L'économie angolaise connaît une croissance rapide

L'économie angolaise connaît une croissance rapide

La République d'Angola est un pays en paix avec plusieurs opportunités d'affaires. Elle possède de nombreuses ressources naturelles, à savoir, du pétrole, du gaz naturel, du cuivre, du phosphate, du diamant, du zinc, de l'aluminium, de l'or, du fer, du silicone, de l'uranium, etc., ainsi qu'une faune et une flore très riches en ressources bois et marines. Au cours des cinq dernières années, l’économie angolaise a connu une croissance rapide de 18% par an en moyenne, se considérant comme l’une des économies les plus dynamiques du monde. Ceci est principalement dû à l'augmentation de la production pétrolière, qui a doublé de 875 millions de barils par jour en 2003 à 1,9 million de barils par jour en 2008 et à la croissance annuelle moyenne des secteurs non pétroliers de l'ordre de 19%. D'un autre côté, les politiques économiques adoptées par le gouvernement angolais, qui prévoient l'élimination des restrictions à l'offre de biens et de services, l'octroi d'incitations fiscales pour l'investissement productif et la nouvelle loi sur l'investissement privé, ont donné de bons résultats, c'est pourquoi l'Angola a est au sommet des pays d'Afrique à la croissance la plus rapide et avec les meilleures conditions pour investir.

Agriculture

Le pays avait déjà du café comme culture principale. Suivi par la canne à sucre, le sisal, le maïs, l'huile de coco et les arachides. Parmi les cultures commerciales, le coton et le caoutchouc se distinguent. La production de pommes de terre, de riz, de cacao et de bananes est relativement importante. Les troupeaux les plus importants sont les bovins, les chèvres et les porcs. Toute cette capacité de production a été perdue pendant la période de la guerre civile, mais le pays récupère progressivement ces productions maintenant que la paix est atteinte.

Exploitation minière

L'Angola est riche en minéraux, en particulier en diamants, en pétrole et en minerai de fer. Il possède également des gisements de cuivre, de manganèse, de phosphates, de mica, de plomb, d'étain, d'or, d'argent et de platine. Les mines de diamants sont situées près de Dundo, dans la province de Lunda Norte.

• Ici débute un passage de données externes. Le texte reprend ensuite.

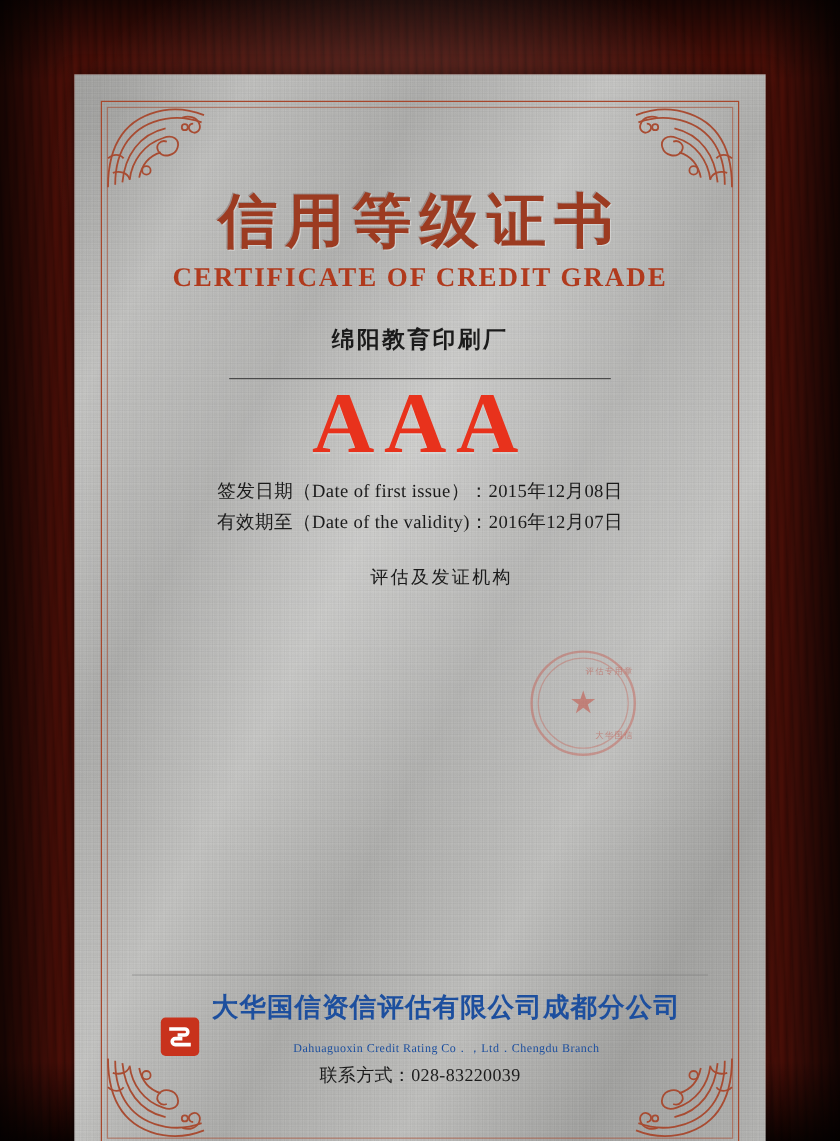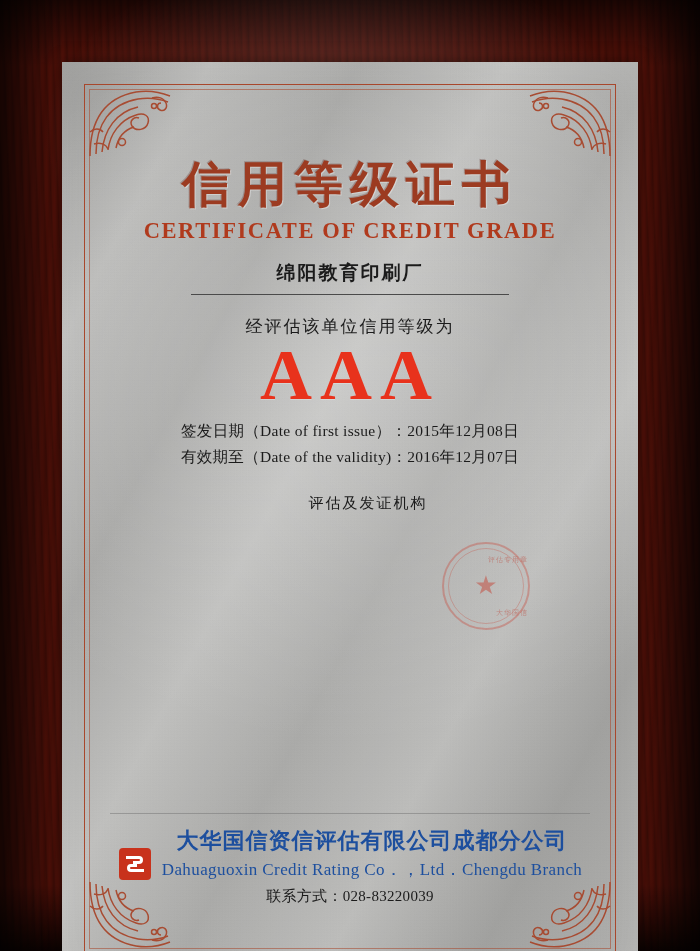"绵阳教育印刷厂" #unit-line { margin: 16px auto 0 -> 26px auto 0; padding-bottom: 8px -> 19px }
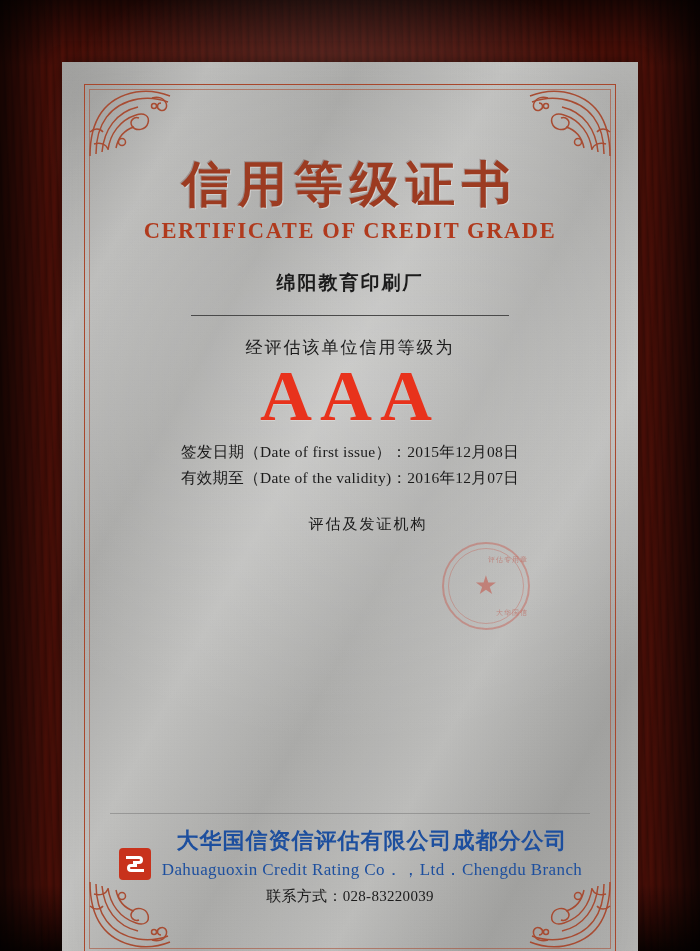"经评估该单位信用等级为" div { html: <div>经评估该单位信用等级为</div> -> none }
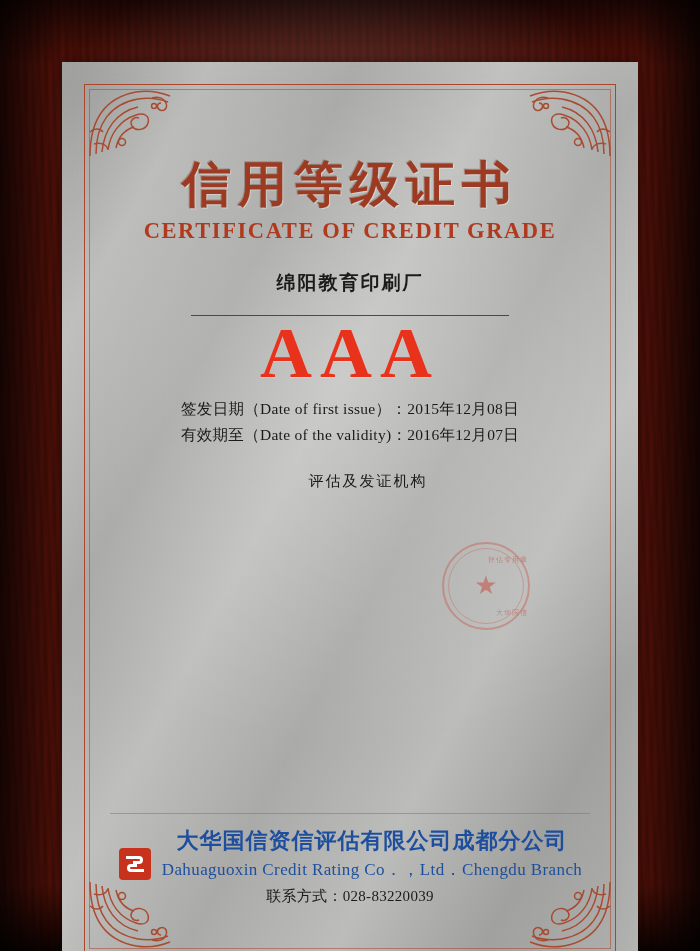"Dahuaguoxin Credit Rating" #agency-en { font-size: 17px -> 10px; margin-top: 2px -> 12px }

D'importants gisements de pétrole ont été découverts en 1966, au large de Cabinda, garantissant l'autosuffisance du pays. En 1975, des gisements d'uranium étaient situés près de la frontière avec la Namibie.

Industrie

Les principales industries du territoire sont la transformation des oléagineux, des céréales, de la viande, du coton et du tabac. À noter également la production de sucre, de bière, de ciment et de bois, en plus du raffinage du pétrole. Parmi les industries, se distinguent les pneus, les engrais, la cellulose, le verre et l'acier. Le parc industriel est alimenté par cinq centrales hydroélectriques, qui ont un potentiel énergétique supérieur à la consommation.

Transport

Le système ferroviaire angolais se compose de cinq lignes qui relient la côte à l'intérieur. Le plus important d'entre eux est le chemin de fer de Benguela, qui relie les lignes Catanga, à la frontière avec la République démocratique du Congo. Les ports les plus fréquentés sont Luanda, Benguela, Lobito, Namibe et Cabinda. L'aéroport de Luanda est la plaque tournante des compagnies aériennes qui mettent le pays en contact avec d'autres villes africaines, européennes et autres à travers le monde.

Construction

Après des décennies de guerre, l'infrastructure de l'Angola a été gravement endommagée. Avec l'arrivée de la paix et des devises issues de la découverte du pétrole, le secteur de la construction a connu une forte croissance. La croissance du secteur se manifeste à la fois dans la reconstruction des infrastructures nationales et dans le secteur immobilier, qui souffre d'un déficit important. D'importantes entreprises de construction ont été installées dans le pays, en particulier les portugaises Mota-Engil, Teixeira Duarte, Soares da Costa, Somague ou Edifer, et les entreprises brésiliennes Odebrecht, Camargo Corrêa, Genea Angola, Queiroz Galvão et Andrade Gutierrez. En outre, des sociétés angolaises émergent, comme Grupo Opaia SA avec le projet Casa Feliz.